Saturday, September 5, 2009

The power of the gospel

In my previous post I talked about an objection to Tim Keller's presentation on The Reason For God at Google, namely that he didn't present the gospel. I enumerated the arguments of Keller's defenders, but I want to return to the main reason behind the charge against Keller.

The objector(s) essentially argued:

  • reasoning with foolish man is futile

  • only the gospel is powerful to save (e.g. Romans 1:16, 10:17)

  • therefore Keller should have stopped wading through intellectual arguments and presented the gospel

This is a straight-forward and powerful argument. The argument is made even more powerful for those like me who believe in total depravity (i.e. that we are all dead in our sins and can't understand the things of God until the Spirit regenerates us).

How one deals with this objection will depend on how one defines the gospel.

If the gospel is a concise message (e.g. "Jesus is Lord") with implications for all of life then that message can be expressed in countless ways in both word and deed through our lives. Consider Paul's statement in 1 Corinthians 11:26. He says that observing the Eucharist actually proclaims Christ's death. Could our lives not also proclaim the gospel in a similar way? Could we "present" the gospel to an unbelieving friend by laying down our life for them? Clearly, the gospel needs to be articulated in speech. I do not mean to deny that.

However, if the gospel can only be articulated directly from Scripture then anything less would be meaningless in regard to evangelism. Or if the gospel is a technical, theological statement then expressing that in action or through simple explanation will be difficult.
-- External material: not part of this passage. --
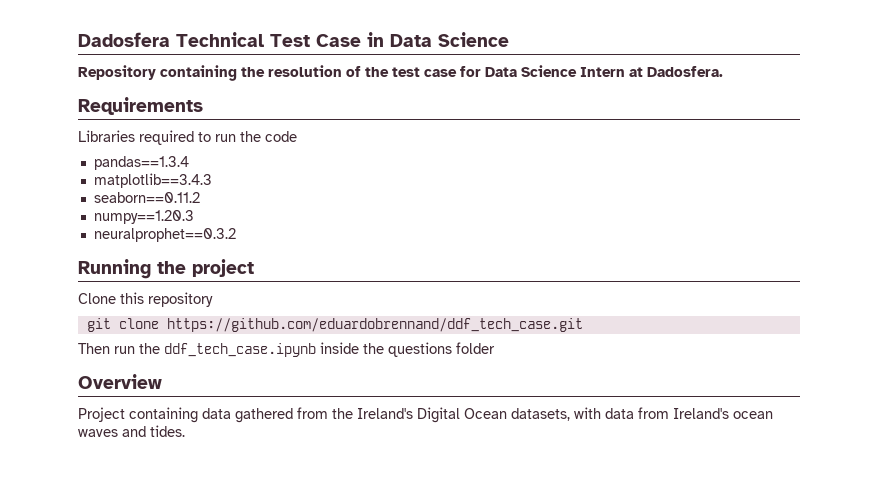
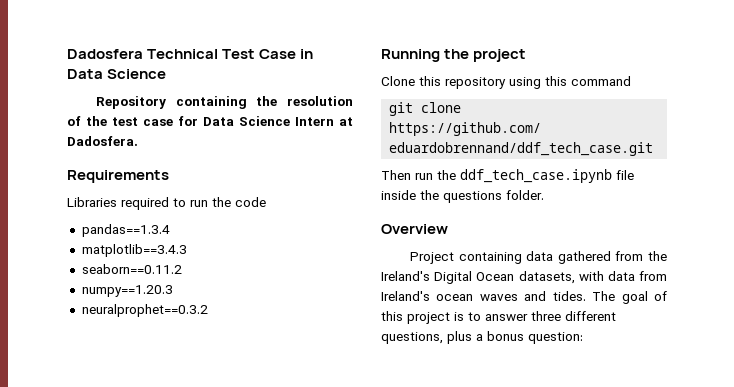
(213, 299) none -> [509,76,631,89] using this command
(316, 350) none -> [616,170,634,180] file
[456,342,495,354] folder -> [506,190,544,200] folder.
(185, 431) none -> [592,291,667,304] [381,311,616,324] [381,331,583,344] The goal of this project is to answer three different questions, plus a bonus question:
Here are my questions about the nature of the gospel. How you define it will determine your answers:

  • If only the gospel is powerful to save sinners then why do we do anything except proclaim it?

  • Does total depravity invalidate any attempt to build a logical buttress for faith as a means to eventually introduce the gospel? Why?

What is the gospel?

A few weeks ago I attended a meeting of the Central Arkansas Theological Society (C.A.T.S.). Although it sounds fancy, it is just a group of guys (mostly from Redeemer LR) who get together, listen to a talk, and then discuss it.

We listened to Tim Keller talk about The Reason for God which was part of the Authors@Google series. I enjoyed the talk. Keller was winsome and engaged his audience appropriately. It had a Paul-in-Athens (Acts 17) feel.

However since I had already read a fair amount of his book and listened to the talk, I was more interested in the ensuing discussion. Our discussion centered mostly around a few objections that Keller did not make a clear presentation of the gospel. These reason's were offered in defense of Keller:

  1. He was being sensitive to his context (i.e. he needed to build trust and credibility with his audience - a crowd of cynics and skeptics). Thumping his Bible (so to speak) would have been counter productive.

  2. He was tilling the soil of their hearts (1 Corinthians 3:5-6 was cited).

  3. He was asked to come to speak on a specific subject (the kind of reasoning that leads to monotheism - not Christianity necessarily). Straying from that subject too much would have been disrespectful and displayed a lack of integrity.

  4. He did share the gospel (e.g. 39:50 - 41:48)

I agreed with all these sentiments, but reason #4 was the most compelling. Interestingly, it also exposed the hidden assumption that we all had the same definition of the gospel. Here's the essence of what Keller said about the gospel:

  1. God created the world.

  2. God created man.

  3. God fell in love with man.

  4. God saw man was suffering.

  5. God entered the world to save man.

Clearly, some felt that was adequate and some didn't. My question isn't so much about the merits of what Tim presented, but about the gospel in general.

What is the pure essence of the gospel without which it can no longer be called the gospel?

We know from Galatians 1:8-9 that there is a true gospel and a false gospel. Getting the gospel fundamentally wrong will have eternal consequences so we would do well to get it as right as possible to the finest detail.

For further stimulation on this topic I suggest Trevin Wax's "The Gospel of God: Personal Atonement or Christ's Kingdom?" and his fascinating series on Gospel Definitions. I also found Scot McKnight's "Is Our Gospel Too Small" interesting.

Personally, I lean toward definitions of the gospel which are very concise but have broad implications (e.g. "Jesus is Lord") which are then made truly understandable by patient explanation and personal demonstration (i.e. self-sacrificing love).

What do you think? I would love to see a whole C.A.T.S. meeting devoted to this topic.